Er fuhr viele Meilen weiter und bog auf die
vorletzte Einfahrt rechts ab, auf die – wie er vom Vortag wusste –
vier langsame, unwegsame Meilen folgten. Nicht gut für seinen
Truck. Aber er war ein Mann, nach dessen Überzeugung Produktivität
die volle Nutzung aller Gegenstände des Anlagevermögens erforderte.
In heutigen Zeiten war das die Regel Nummer eins.
Reacher hörte, wie die Haustür hinter ihm
aufging, und drehte sich um. Er sah, wie Mackenzie ins Freie trat.
Im Schatten hinter ihr war eine kleine Gestalt zu erahnen. Etwas
Silbriges. Mackenzie schloss die Tür und kam die wenigen Stufen
herunter. Sie schaute zu den Cowboys hinüber, die immer noch an der
Zufahrt standen. Dann ging sie zu Bramall, und Reacher folgte ihr.
Sie suchte sich einen Felsblock und nahm darauf Platz. Reacher
entschied sich für einen zwei Meter entfernten Felsen. Bramall
blieb sitzen, wo er war. So wirkten sie wie drei Schiffbrüchige an
einer Felsenküste, die einen Plan schmiedeten. Die endlos weite
Ebene hinter ihnen glich einem Ozean.
Mackenzie sagte: »Wir machen Fortschritte,
glaube ich. Mehr, als ich in so kurzer Zeit für möglich gehalten
hätte. Aber nur, wenn sie wirklich meint, was sie sagt. Manchmal
kommt’s mir vor, als wäre sie viel zu rasch mit allem einverstanden. Weil alles in der
Zukunft liegt. Sie weiß, dass sich heute nichts ändern wird. Das
scheint ihr ganzer Horizont zu sein. Aber jeder Tag wird zum Heute,
wenn man ihn erreicht. Sie muss diese Sache ernst nehmen. Sie muss
begreifen, dass irgendwann der Tag kommt, an dem ich sie mitnehmen
werde.«
»Wann wird das sein?«, fragte Bramall.
»Eine geeignete Wohnung und ein
verständnisvoller Arzt sind die wesentlichen Komponenten. Die Suche
danach kann sofort beginnen, während wir noch hier warten. Gleich
ab morgen, wenn wir wollen. Übrigens habe ich beschlossen, hier
einzuziehen. Ich denke, das sollten wir alle. Hier stehen überall
leere Häuser. Die Fahrerei ins Hotel und zurück ist
lächerlich.«
Bramall fragte: »Einziehen?«
»Effizienter, finden Sie nicht auch? Bin ich
die ganze Zeit in ihrer Nähe, kann ich mich die ganze Zeit um sie
kümmern. Vielleicht kommen wir so schneller weiter.«
Bramall sagte: »Wir wissen nicht, wem dieses
Haus gehört.«
»Jemandem, der sich drei Jahre nicht mehr
hat blicken lassen. Warum soll er gerade jetzt auftauchen? Wir
bleiben nicht lange hier.«
Bramall fragte: »Wie lange, denken
Sie?«
»Das hängt ganz von der Wohnungs- und
Arztsuche ab.«
»Ungefähr?«
»Geistig richte ich mich auf einen Monat
ein«, sagte sie. »Schlimmstenfalls zwei.«
Von der Zufahrt her waren Motoren- und
Fahrgeräusche zu hören, und die Cowboys traten etwas zur Seite.

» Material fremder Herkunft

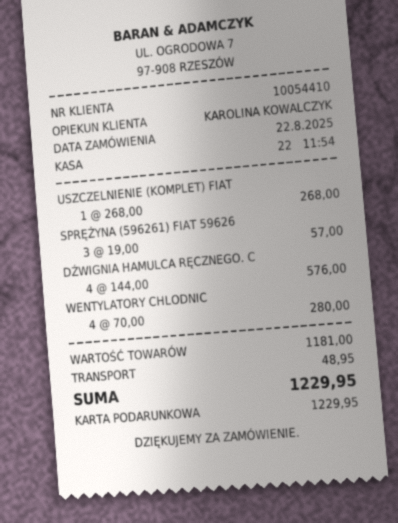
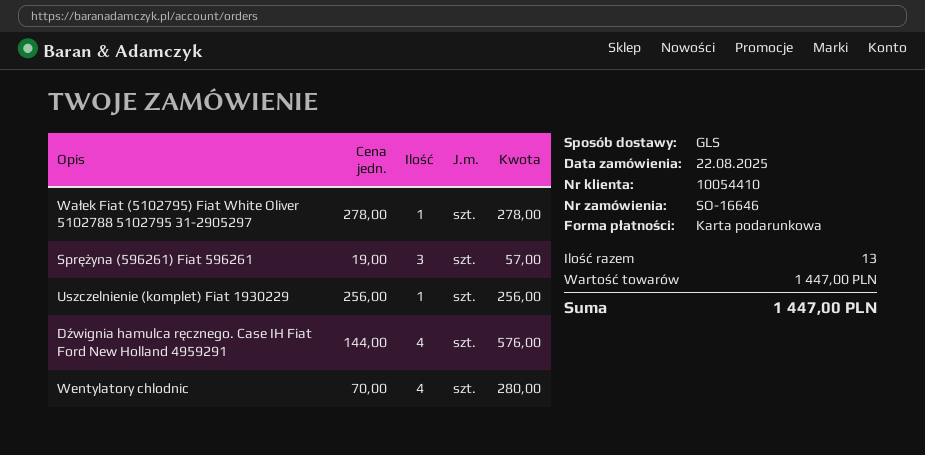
USZCZELNIENIE (KOMPLET) FIAT: 1 x 268.00 = 268.00 -> 1 x 256.00 = 256.00
Wałek Fiat (5102795) Fiat White Oliver 5102788 5102795 31-2905297: none -> 1 x 278.00 = 278.00
subtotal: 1181.00 -> 1447.00
shipping: 48.95 -> none
total: 1229.95 -> 1447.00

Reacher sah einen verbeulten alten Pick-up unter den Bäumen
hervorkommen. Auf der Ladefläche trug er einen Campingaufbau aus
Kunststoff. Diesen Wagen hatte er schon mal gesehen. Auf der
unbefestigten Straße. Entgegenkommend, mit einem Kerl am Steuer,
vielleicht Ende dreißig, nach vorn starrend, nicht auf sie
achtend.
Mackenzie drehte sich um.
»Das muss Stackley sein«, erklärte sie.